2/ Moshe Lewin (USA) : Le siècle soviétique (Paris, Fayard, Le Monde diplomatique), traduction de :
Russia’s Twentieth Century. The Collapse of the Soviet System, 2003.
Une approche visant à mettre en valeur les principes politiques et socio-économiques de la politique conduite
par Lénine au moment de la NEP, avec insistance sur :
la question des nationalités, liée à l’idée de révolution européenne. L’année de 1922 et la lutte entre Lénine et
Staline sur cette question (1ère partie, chap. II)
la question économique (l’agriculture et l’industrie) et la modernisation globale du pays : faire le choix
d’une aide aux paysans et d’un développement de la propriété privée afin de stimuler la production. But
recherché : améliorer la situation de la paysannerie et améliorer la situation économique du pays afin de pouvoir,
à plus long terme, donner des bases solides au développement de l’industrie et à la modernisation de la Russie
(cf. les thèses de Vinogradski, Witte et Stolypine). Simultanément, maintien d’une concurrence avec l’État
(capitalisme d’État susceptible de remplacer temporairement le socialisme – économie mixte). Cf. 3ème partie,
chap.II : p. 373-377 « Les léninismes et la dernière révison ».
la question politique et le rôle du parti : maintenir le cap socialiste par la consolidation des structures du parti
bolchévique, pensé comme lieu de débats et d’adaptation de l’idée du socialisme à l’évolution concrète de la
société. Cf. 3ème partie chap.II : p. 377-384 : « Qu’est-ce que le bolchévisme ? » (en particulier p. 382)

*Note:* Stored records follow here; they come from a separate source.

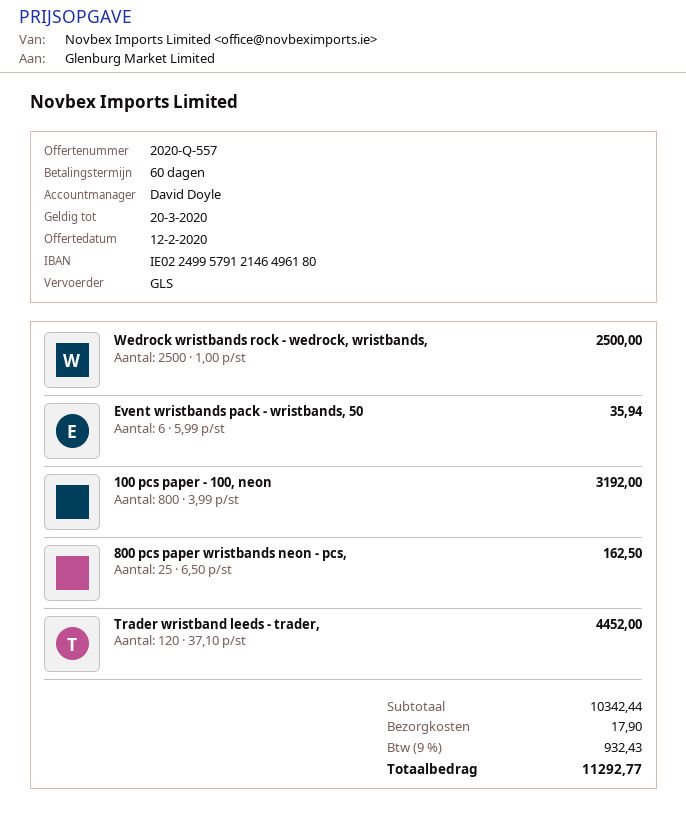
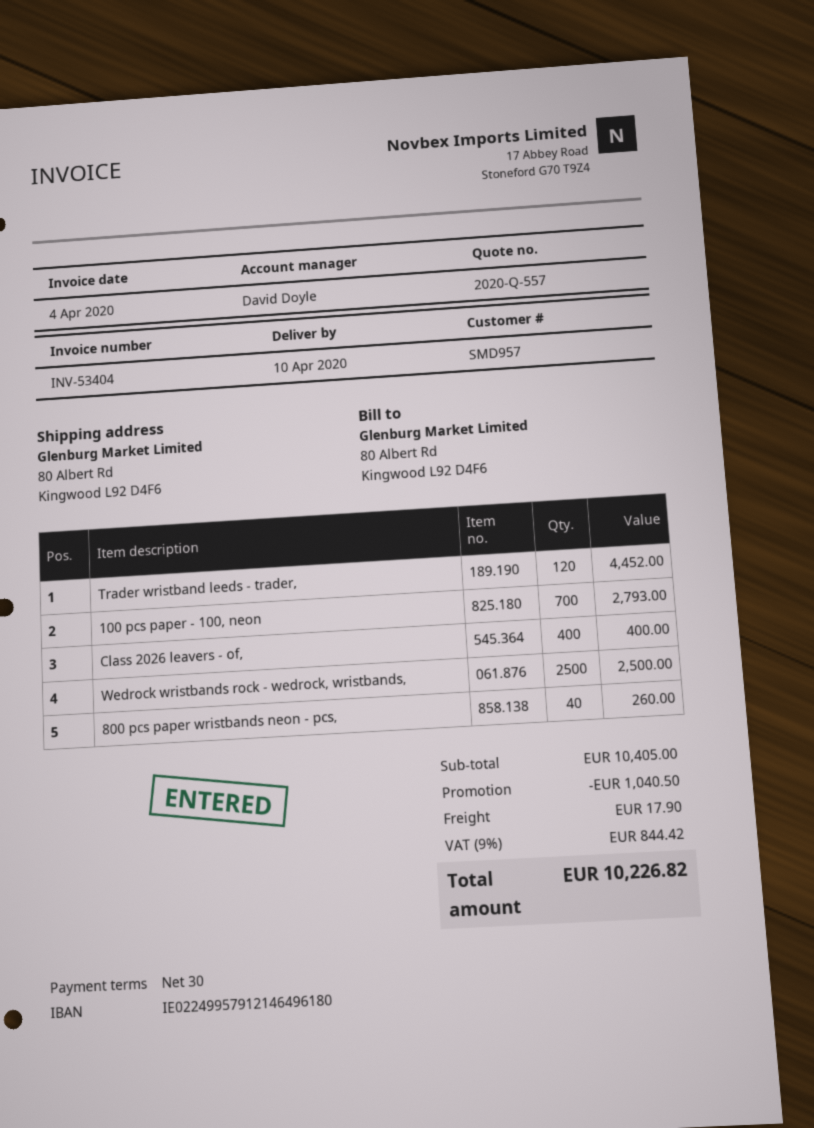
payment terms: 60 days -> 30 days
Event wristbands pack - wristbands, 50: 6 for 35.94 -> none
100 pcs paper - 100, neon: 800 for 3192.00 -> 700 for 2793.00
800 pcs paper wristbands neon - pcs,: 25 for 162.50 -> 40 for 260.00
Class 2026 leavers - of,: none -> 400 for 400.00
subtotal: 10342.44 -> 10405.00
discount: none -> 1040.50
tax: 9% = 932.43 -> 9% = 844.42
total: 11292.77 -> 10226.82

3/ Vichnevski A., La faucille et le rouble, La modernisation conservatrice en URSS, Paris, Gallimard, 2000.
(traduit du russe) :
Une approche à base socio-économique mais à visée idéologique, cherchant à faire ressortir la NEP
comme un échec et à rechercher les causes de cet échec dans une distance trop grande prise par rapport à la
réalité russe, en particulier celle du monde paysan (avec renvoi au type de production et de possession
archaïques).
Mise en avant de l’idée d’une modernisation rapide de l’industrie du pays avec collectivisation
systématique et radicale dans l’agriculture. La modernisation de la Russie en tant qu’elle n’exclut pas le recours
à des formes archaïques. Idée de la « révolution conservatrice », et simultanément bien que de façon implicite :
le projet stalinien comme correspondant à des caractéristiques propres de la société russe.